- Task
Only the tail of the listing is wanted: the line containing "[80,439,99,447] var -> [58,260,99,269] const" and all after it, repeated exactly, pictures omitted.

- Information shown
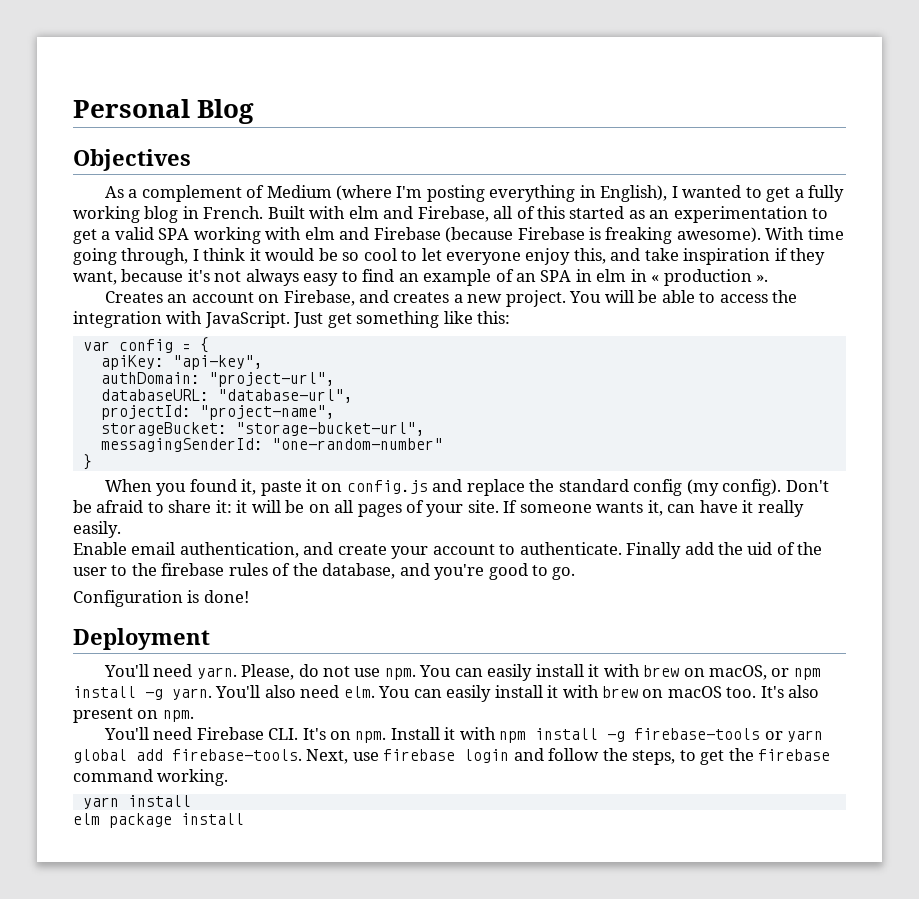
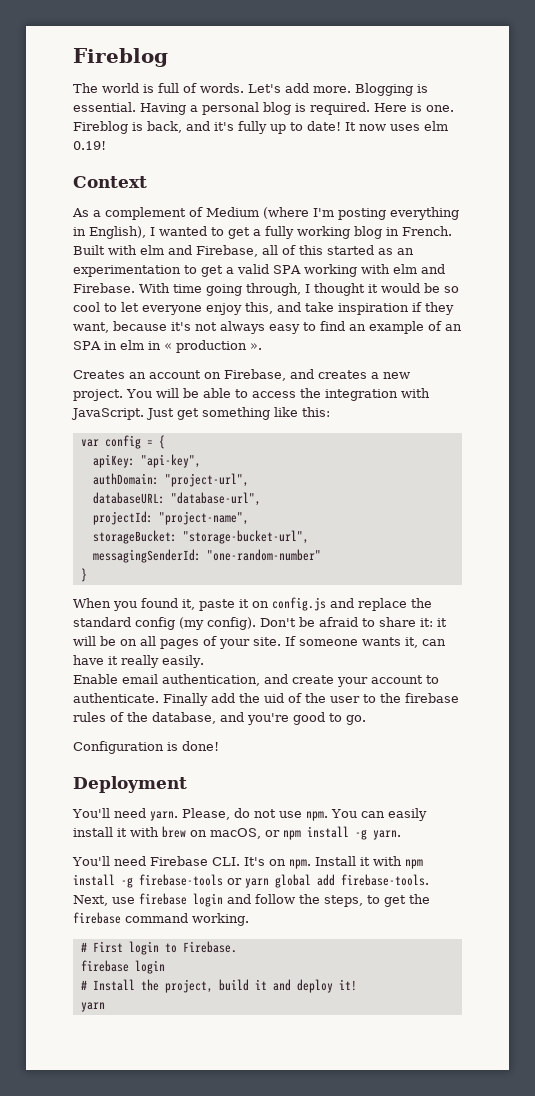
[73,99,255,124] [73,149,191,171] Personal Blog // Objectives -> [73,48,168,67] [73,83,428,96] [73,102,454,115] [73,121,448,134] [73,141,106,150] [73,176,147,188] Fireblog // The world is full of words. Let's add more. Blogging is essential. Having a personal blog is required. Here is one. Fireblog is back, and it's fully up to date! It now uses elm 0.19! // Context
[373,227,761,244] Firebase (because Firebase is freaking awesome). -> [73,283,135,293] Firebase.
[203,248,246,261] think -> [314,283,365,296] thought
[215,685,820,702] [73,708,194,723] You'll also need elm. You can easily install it with brew on macOS too. It's also present on npm. -> (401, 835) none
[82,795,191,809] [73,813,244,828] yarn install // elm package install -> [80,941,237,955] [80,960,165,974] [80,979,357,993] [80,1002,105,1012] # First login to Firebase. // firebase login // # Install the project, build it and deploy it! // yarn

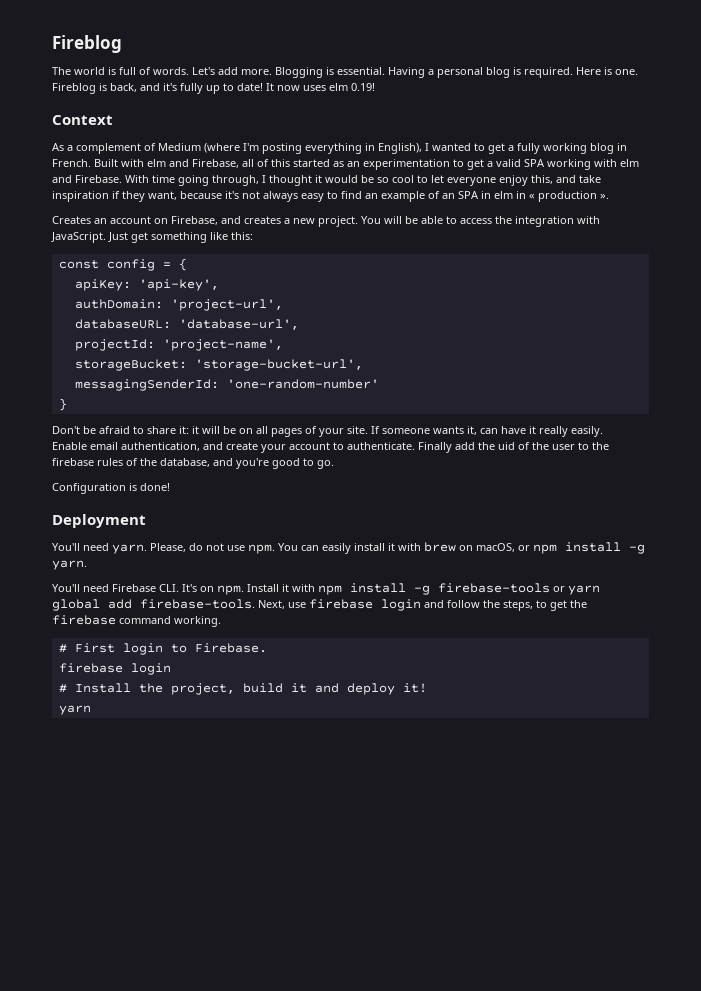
[80,439,99,447] var -> [58,260,99,269] const
[140,454,201,468] "api-key", -> [138,279,219,291] 'api-key',
[164,473,249,487] "project-url", -> [170,299,283,311] 'project-url',
[170,492,261,506] "database-url", -> [178,319,299,330] 'database-url',
[158,511,249,525] "project-name", -> [162,339,283,351] 'project-name',
[182,530,309,544] "storage-bucket-url", -> [194,359,363,371] 'storage-bucket-url',
[206,549,321,561] "one-random-number" -> [226,379,379,389] 'one-random-number'
[73,597,432,611] [73,617,256,630] When you found it, paste it on config.js and replace the standard config (my config). -> (67, 404) none

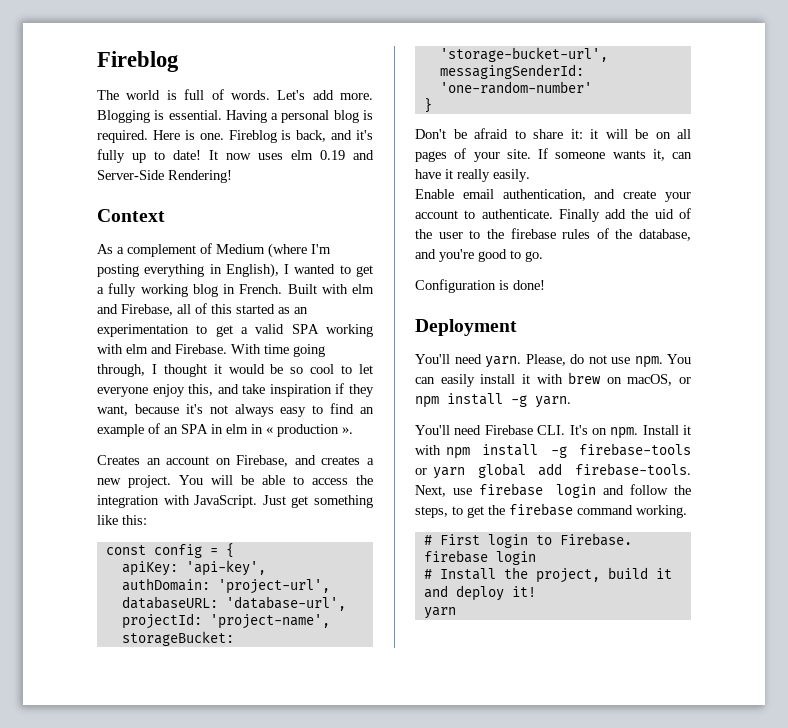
[351,83,375,91] 0.19! -> [320,150,374,160] [97,170,232,183] 0.19 and Server-Side Rendering!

- Task output
[80,439,99,447] var -> [58,260,99,269] const
[140,454,201,468] "api-key", -> [138,279,219,291] 'api-key',
[164,473,249,487] "project-url", -> [170,299,283,311] 'project-url',
[170,492,261,506] "database-url", -> [178,319,299,330] 'database-url',
[158,511,249,525] "project-name", -> [162,339,283,351] 'project-name',
[182,530,309,544] "storage-bucket-url", -> [194,359,363,371] 'storage-bucket-url',
[206,549,321,561] "one-random-number" -> [226,379,379,389] 'one-random-number'
[73,597,432,611] [73,617,256,630] When you found it, paste it on config.js and replace the standard config (my config). -> (67, 404) none

[351,83,375,91] 0.19! -> [320,150,374,160] [97,170,232,183] 0.19 and Server-Side Rendering!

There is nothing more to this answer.